Putting B2B Marketing Automation to Work

January 29, 2013 by

Funnel-imageIn my last blog post, I briefly touched on the growing demand for marketing leaders to better optimize processes that directly impact sales growth.

Pressured not just to deliver a high volume of leads, but high-quality leads that will convert into sales pipeline opportunities, B2B marketing leaders are increasingly turning to marketing automation platforms to help manage and improve their customer acquisition efforts, according to Techaisle, a global SMB & Channels ICT Market Research and Industry Analyst organization.

Marketing automation software is not enough

MarketingSherpa Marketing Automation ChartHowever, it’s also clear that many organizations are struggling to get the most out of their marketing automation implementation and are making it a top priority to do so.

The implementation of these applications alone does not make for an optimized sales funnel. It takes an in-depth analysis of your target buyer’s behaviors, your content strategy, and lead qualification process to get these systems to really work for you.

Considering the trend towards lengthening sales cycles and the growing number of individuals involved in the buying process, that means developing a formal, repeatable lead generation process is really the only way to get the most of your marketing automation software.

Automation sucks. Personalization rules

Regardless of the marketing automation tool you currently have or are thinking of using, successfully building automated, trigger campaigns (lead nurturing, etc.) without your prospects feeling like it’s a formal, repeatable process can be tricky.

No one wants to feel like they are part of mechanically-driven marketing drip campaign. If you’re going to get the most of a marketing automation tool, every touch point should convey personalized content that aligns to the customer’s stage in the decision cycle, taking into consideration their preferred delivery channel.

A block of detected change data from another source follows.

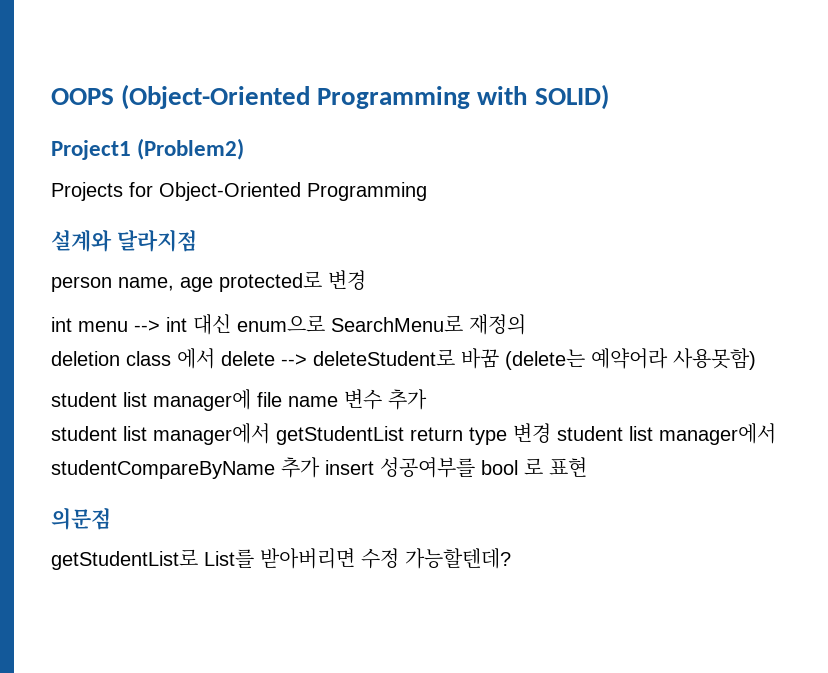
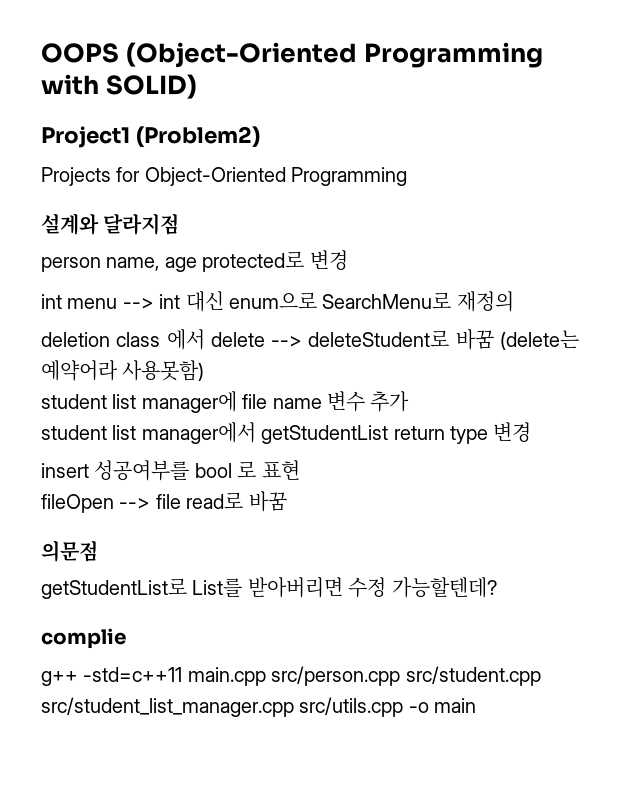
- student list manager에서 getStudentList return type 변경 student list manager에서 studentCompareByName 추가 insert 성공여부를 bool 로 표현
+ student list manager에서 getStudentList return type 변경
+ insert 성공여부를 bool 로 표현
+ fileOpen --> file read로 바꿈
+ complie
+ g++ -std=c++11 main.cpp src/person.cpp src/student.cpp src/student_list_manager.cpp src/utils.cpp -o main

Check out these great articles on developing a buyer persona framework and building a content factory for ways to get started.

It gets better

Since the topic of marketing automation is both vast and deep, I’ll be writing a series of articles covering everything from vendor selection and database migration to campaign creation and lead gen optimization. My goal is to help you:

  • Develop a business case
  • Clearly identify funnel stages and definitions
  • Establish and optimize lead scoring and management with Sales (Yes, they need to be a part of it)
  • Develop and optimize lead nurturing campaigns

Remember, the output of this work will vary from organization to organization and there is not one clear-cut universal model that can be applied across all. That said, I can help you avoid some of the most common pitfalls (having made them myself) and plan to recruit some of the brightest minds to help guide you on the subject. At the end of this series, you should be well on your way to getting your B2B marketing automation to work for you.

What marketing automation topics/pain points are you interested in reading about most?

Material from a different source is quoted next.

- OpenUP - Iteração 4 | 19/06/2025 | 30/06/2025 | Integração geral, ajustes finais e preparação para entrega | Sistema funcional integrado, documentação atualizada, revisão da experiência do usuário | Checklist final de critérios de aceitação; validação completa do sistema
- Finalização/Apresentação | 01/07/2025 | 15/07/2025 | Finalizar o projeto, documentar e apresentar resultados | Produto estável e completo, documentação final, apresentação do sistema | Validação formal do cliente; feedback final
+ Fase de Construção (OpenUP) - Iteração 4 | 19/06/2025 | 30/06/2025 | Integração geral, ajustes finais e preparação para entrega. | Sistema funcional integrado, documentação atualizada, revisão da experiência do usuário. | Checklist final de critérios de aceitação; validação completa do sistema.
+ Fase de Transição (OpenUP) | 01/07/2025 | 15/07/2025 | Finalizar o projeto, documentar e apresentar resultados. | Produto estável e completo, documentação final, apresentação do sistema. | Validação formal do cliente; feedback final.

  • http://www.kranzcom.com Jonathan Kranz

    Luis: Check out my podcast conversation with Kevin. One of the big issues with automation is that marketers using it feel overwhelmed with features and functions they don’t understand.

  • http://twitter.com/Keithfinger Keith Finger

    Marketers also struggle with knowing what to send for any particular point in the process, and having a rationale for that decision.

    • http://blog.openviewpartners.com/author/luis-fernandes/ Luis Fernandes

      Hey Keith, your point is well taken. By truly understanding your target audience first, the process of defining each touchpoint along the buyer journey and aligning content to each of those touch points in essence becomes a well-tuned relationship marketing program. It takes a lot of discipline and effort to concentrate on one particular segment at a time and build value-add content around the entire life-cycle. It seems the rationale for investing in a relationship marketing program often arises in response to failing demand generation programs – forcing marketers to react. Hopefully, this series will help before they get to that point.

    • http://blog.openviewpartners.com/author/luis-fernandes/ Luis Fernandes

      Hi Keith, your point is well taken. By truly understanding your target audience first, the process of defining each touchpoint along the buyer journey and aligning content to each of those touch points in essence becomes a well-tuned relationship marketing program. It takes a lot of discipline and effort to concentrate on one particular segment at a time and build value-add content around the entire life-cycle. It seems the rationale for investing in a relationship marketing program often arises in response to failing demand generation programs – forcing marketers to react. Hopefully, this series will help before they get to that point.

  • made in Korea

    Thanks Luis Fernandes, great list of resources here. If I may be so bold as to suggest my own blog

  • Natalie F

    I am struggling getting buy in from IT leadership because of the assumption that integration will be too costly with our third party website host and MS Dynamics.